Clarification on using OpenACC in a shared library

Hello,

I am reworking an existing standalone C/C++/OpenACC CFD solver as a shared library for inclusion in a larger application. From a high level, it looks like this:
main application, compiled and linked with gcc or PGI.
– geometry, mesh, graphics, etc libraries accessed with dlopen, all compiled with gcc.
– solver library accessed with dlopen, compiled with PGI and OpenACC support.

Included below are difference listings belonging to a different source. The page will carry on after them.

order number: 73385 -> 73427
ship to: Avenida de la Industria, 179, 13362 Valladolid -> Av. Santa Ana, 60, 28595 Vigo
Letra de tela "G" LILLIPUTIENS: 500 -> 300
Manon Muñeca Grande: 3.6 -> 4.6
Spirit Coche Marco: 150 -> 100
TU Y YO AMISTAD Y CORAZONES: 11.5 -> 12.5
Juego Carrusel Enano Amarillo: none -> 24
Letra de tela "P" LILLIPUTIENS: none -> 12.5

A first test with OpenACC disabled was successful, the solver library ran as expected. However, when I compile with OpenACC enabled I encounter some isses. The solver starts up as expected and nvidia-smi shows the expected number of MPI processes assigned to the targeted device (set with CUDA_VISIBLE_DEVICES). However, the application hangs at the first acc API call (acc_get_memory() in this case).
I have seen other postings indicating that the -ta=tesla:nordc flag must be used when preparing a shared library. Is this still the recommended solution for PGI 19.X? This is unfortunately a problem for my solver, which is a big C/C++ monster with extensive use of acc routine and global variables.
A fallback would be to link in the solver statically but that would go against the larger design philosophy of this application. I also intend to try inlining but it is going to be a lot of inlined code which makes me a bit wary.

Thanks for you help,
-David

The issue requiring nordc in shared libraries was addressed in PGI 19.1, so if you use any 2019 PGI compiler, you should not have to worry about that.

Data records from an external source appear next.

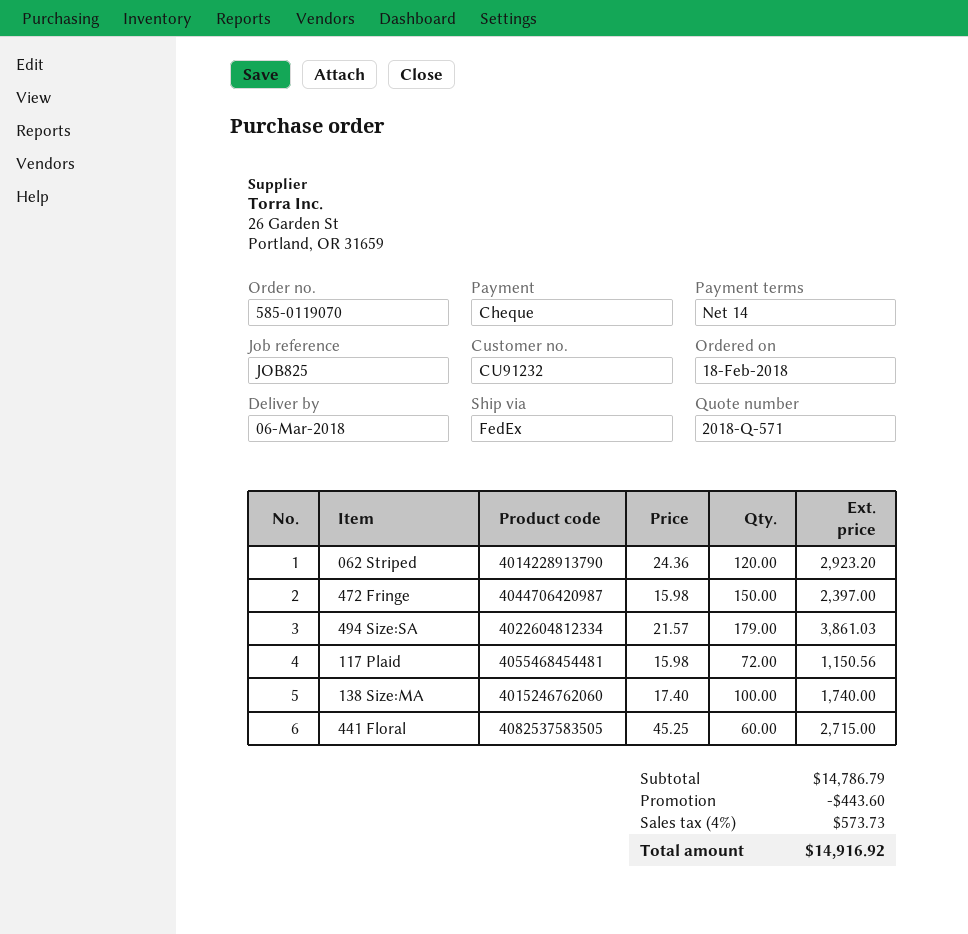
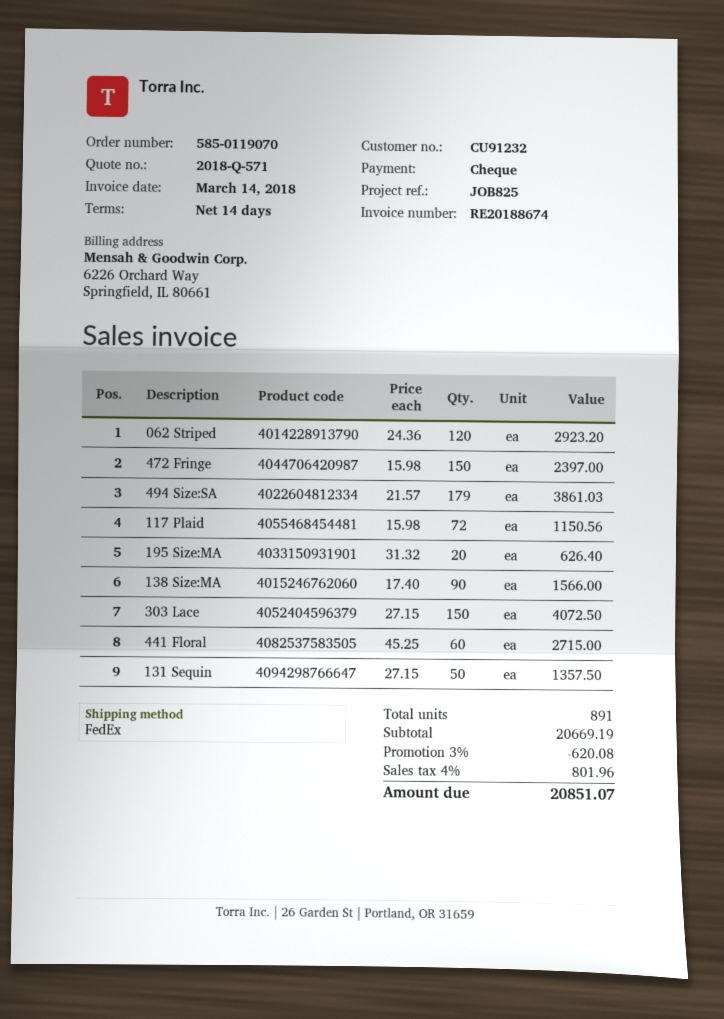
138 Size:MA: 100 x 17.40 = 1740.00 -> 90 x 17.40 = 1566.00
195 Size:MA: none -> 20 x 31.32 = 626.40
303 Lace: none -> 150 x 27.15 = 4072.50
131 Sequin: none -> 50 x 27.15 = 1357.50
subtotal: 14786.79 -> 20669.19
discount: 443.60 -> 620.08
tax: 4% = 573.73 -> 4% = 801.96
total: 14916.92 -> 20851.07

Can you link with pgc++? We will put the proper init section in, in that case. If not, I think there is still a way. Mat is the expert in this area, unfortunately he is out this week. I’ll do a little checking.

Thanks for the response.

Here is where I currently stand:

If I compile the solver library without nordc and link with pgc++ there is a hang at the first acc_* API call. If I compile and link with pgc++ with nordc the acc_* API calls work. However, the solver library then crashes at the first parallel region. I had to strip out a lot of the code to make this compile at all with nordc, so it is possible I broke something on the way. I’ll continue with this and return to this thread when I have more details.

Could you elaborate on what you mean by “We will put the proper init section in”. Is this somehow related to acc_init()? When you say “link with pgc++”, are you referring to the solver library or the parent application?

-David

I mean the parent application. An init section is something that gets called when the program is loaded, before “main” is called.

Another update:

After some more trial and error I was able to get acc_ API calls and a few simple parallel loops working from the solver library if I do the following:

  • Remove all pragma acc declare statements for global variables
  • Compile and link the solver library with pgc++ using the nordc option.
  • Link the parent application with pgc++

The nordc argument seems to be critical, at least for my application. I’m building with PGI 19.4, do you think it is worth upgrading to a newer version?

Moving on to pragma acc routine: is there a way to force pgc++ to inline specific functions via a preprocessing macro? I’m dealing with a complicated make system that makes it messy to force inlining through the -Minline command line arguments.

Thanks,

-David

Yeah, that makes sense. The global data in declare directives is a case of what needs to get setup at program init time, which we can handle when you link with pgc++.

These are user functions you are trying to inline, correct? Not in header files…

Yes, these are user functions/methods. Some defined in header files, which seem to work, and some in source (*.C) files which are giving me the problems.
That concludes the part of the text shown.